Fox News contributor Laura Ingraham claimed that undocumented immigrants under the Obama administration's deferred action program would have access to health care benefits under the Affordable Care Act (ACA). In fact, DACA recipients are ineligible to apply for subsidized health insurance.
During a town hall event with Spanish-language media on March 6, President Obama allayed fears within the immigrant community that information gathered about undocumented immigrant family members while signing up for health care would not be used for deportation enforcement. In the process, he stated that only U.S. citizens and those with “legal presence” would be able to apply for subsidized health care, noting that “it's true that the undocumented are not eligible -- that's how the law was written.”
On her radio show, Ingraham distorted Obama's comments, claiming that “legal presence” applied to “anyone that he decides to defer immigration action on.” She added: “The DREAMers can get Obamacare.”
In fact, as the New York Times reported in September 2012, undocumented immigrants with lawful presence under DACA are not eligible for subsidized health care:
The White House has ruled that young immigrants who will be allowed to stay in the United States as part of a new federal policy will not be eligible for health insurance coverage under President Obama's health care overhaul.
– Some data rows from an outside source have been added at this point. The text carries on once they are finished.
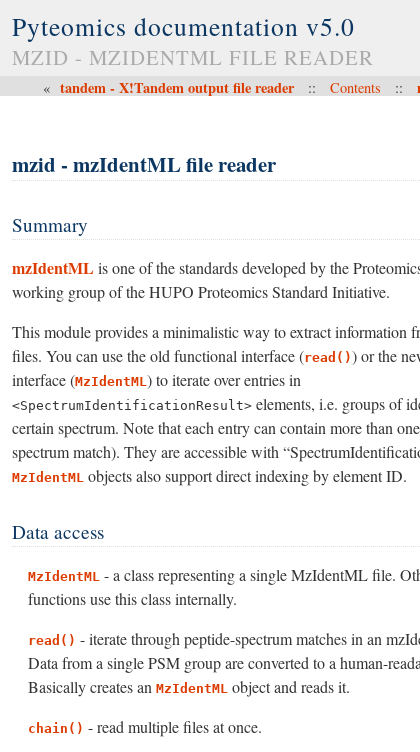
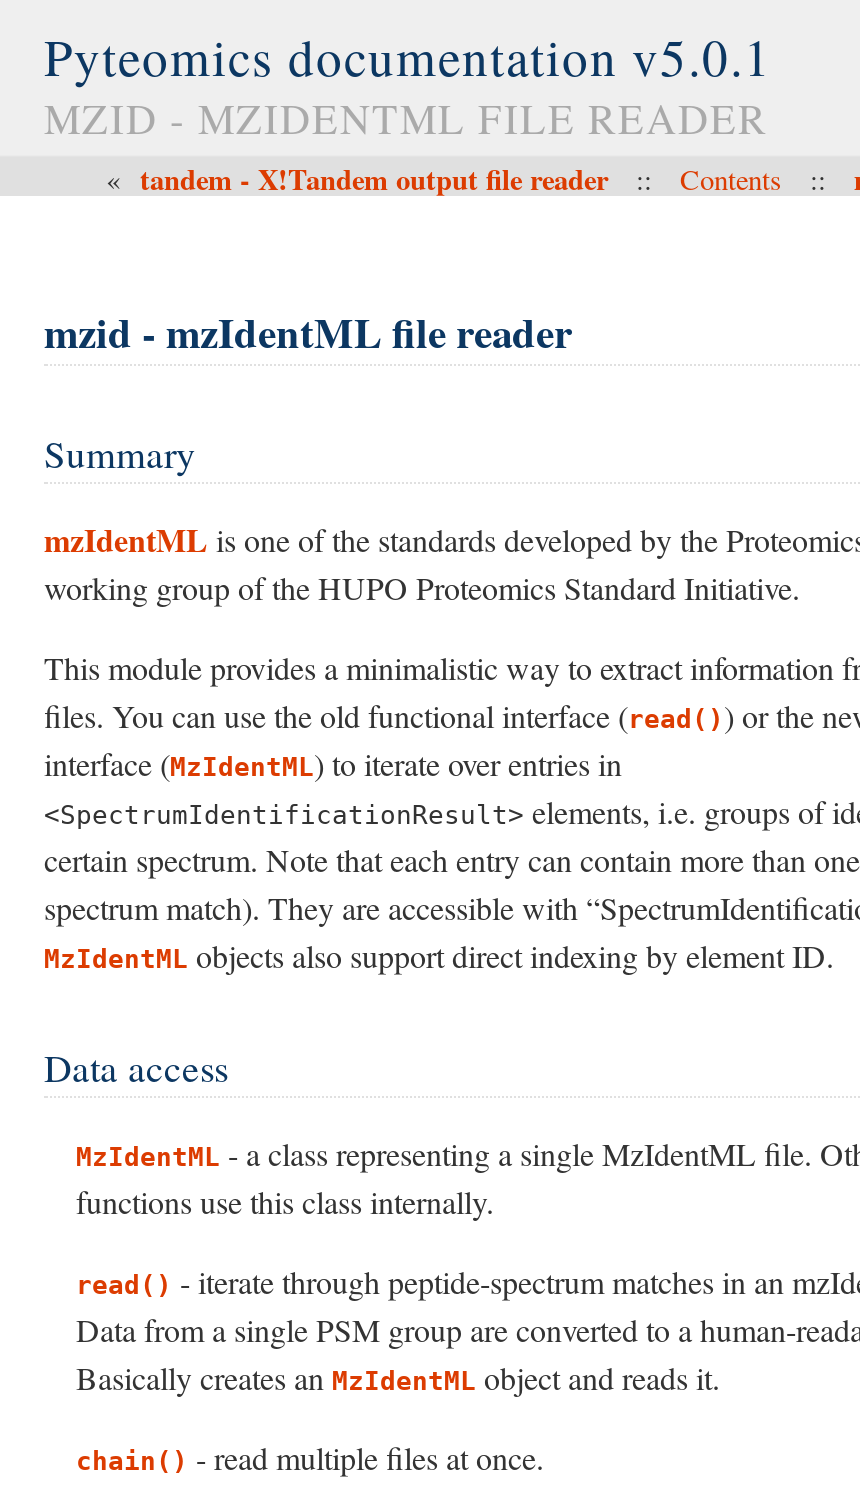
- Pyteomics documentation v5.0
+ Pyteomics documentation v5.0.1
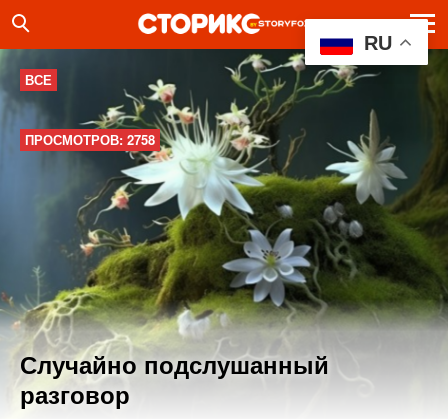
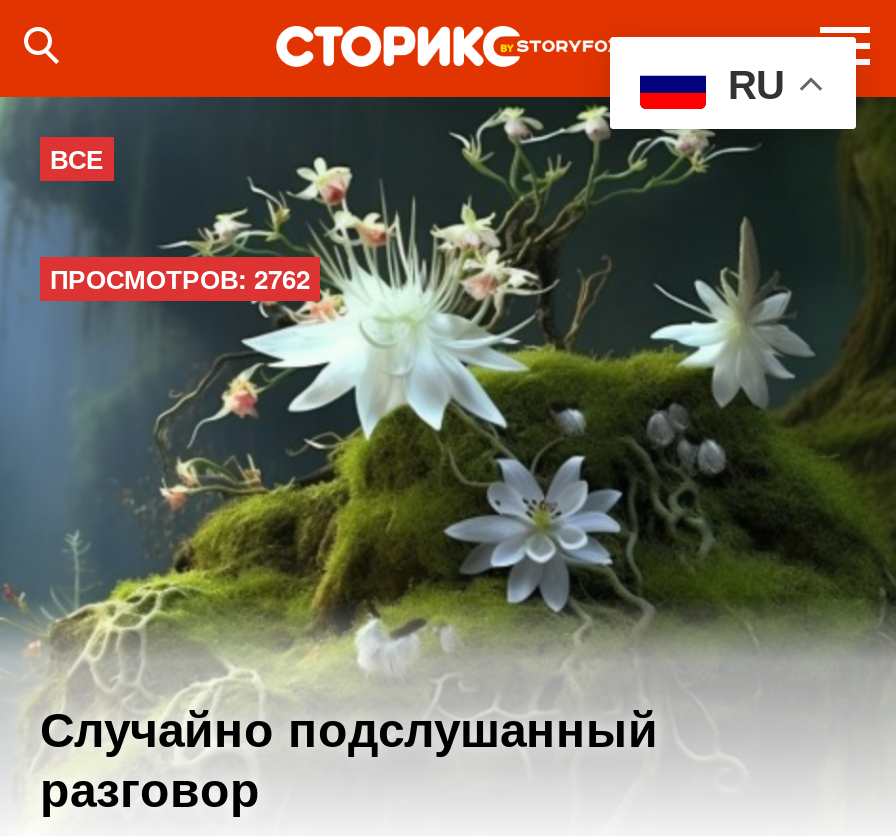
- ПРОСМОТРОВ: 2758
+ ПРОСМОТРОВ: 2762
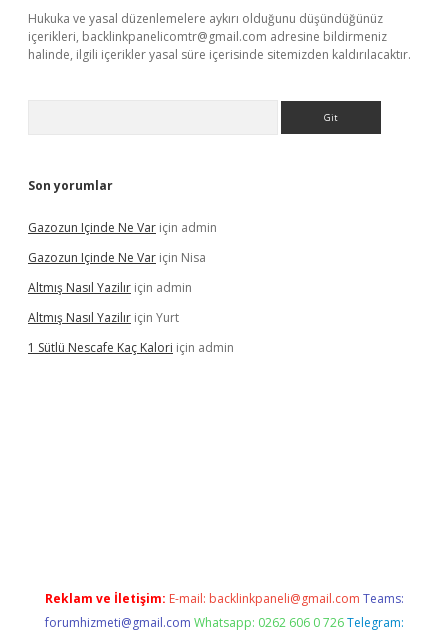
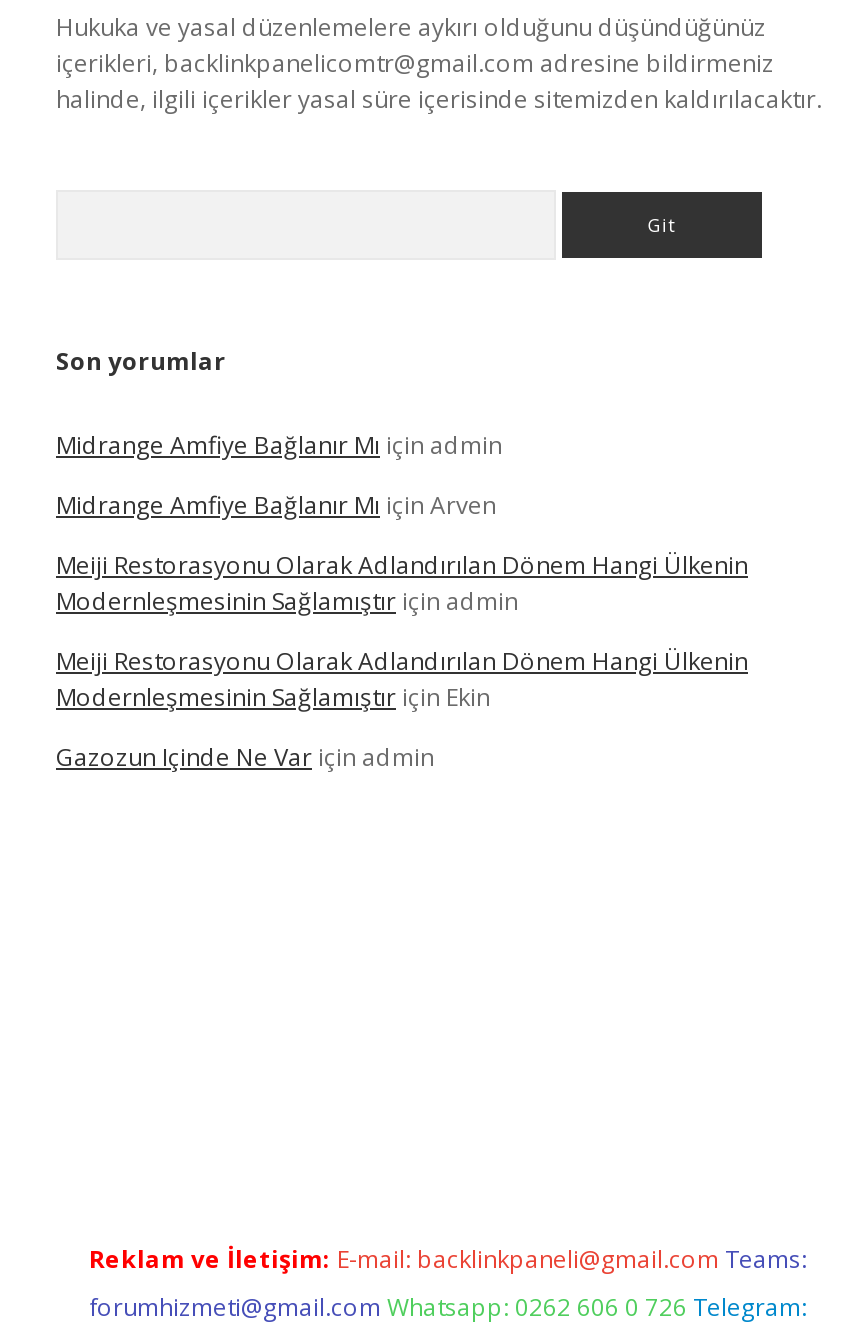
+ Midrange Amfiye Bağlanır Mı için admin
+ Midrange Amfiye Bağlanır Mı için Arven
+ Meiji Restorasyonu Olarak Adlandırılan Dönem Hangi Ülkenin
+ Modernleşmesinin Sağlamıştır için admin
+ Meiji Restorasyonu Olarak Adlandırılan Dönem Hangi Ülkenin
+ Modernleşmesinin Sağlamıştır için Ekin

moved down: Gazozun Içinde Ne Var için admin

- Gazozun Içinde Ne Var için Nisa
- Altmış Nasıl Yazilır için admin
- Altmış Nasıl Yazilır için Yurt
- 1 Sütlü Nescafe Kaç Kalori için admin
The decision -- disclosed last month, to little notice -- has infuriated many advocates for Hispanic Americans and immigrants. They say the restrictions are at odds with Mr. Obama's recent praise of the young immigrants.
In June, the president announced that hundreds of thousands of illegal immigrants who came to the United States as children, attended school here and met other requirements would be allowed to remain in the country without fear of deportation.
Immigrants granted such relief would ordinarily meet the definition of “lawfully present” residents, making them eligible for government subsidies to buy private insurance, a central part of the new health care law. But the administration issued a rule in late August that specifically excluded the young immigrants from the definition of “lawfully present.”
At the same time, in a letter to state health officials, the administration said that young immigrants granted a reprieve from deportation “shall not be eligible” for Medicaid or the Children's Health Insurance Program. Administration officials said they viewed the immigration initiative and health coverage as separate matters.
Thanks to a 1995 California law however, about 73,000 DACA recipients who are 21 and under are reportedly eligible for the state-funded Medi-Cal program, which is completely separate from the ACA's Medicaid program.
The law is very clear that only naturalized citizens, permanent residents, and legal immigrants who have lived in the country for more than five years and don't have health care coverage through their jobs are able to apply for subsidized health care and other benefit programs under the ACA. Other immigrants, including refugees, asylum seekers, and those lawfully present under humanitarian measures, also qualify for coverage regardless of how long they have been in the country.
As the San Francisco Chronicle reported in February 2013, immigrants' rights activists criticized the administration for the decision to bar DACA recipients from affordable health care. Indeed, studies have shown it's more costly for the federal government and individual states to deny undocumented immigrants access to affordable health insurance.
Ingraham's accusation is just another false layer she has added to the debunked right-wing myth that undocumented immigrants have access to subsidized health care under the ACA.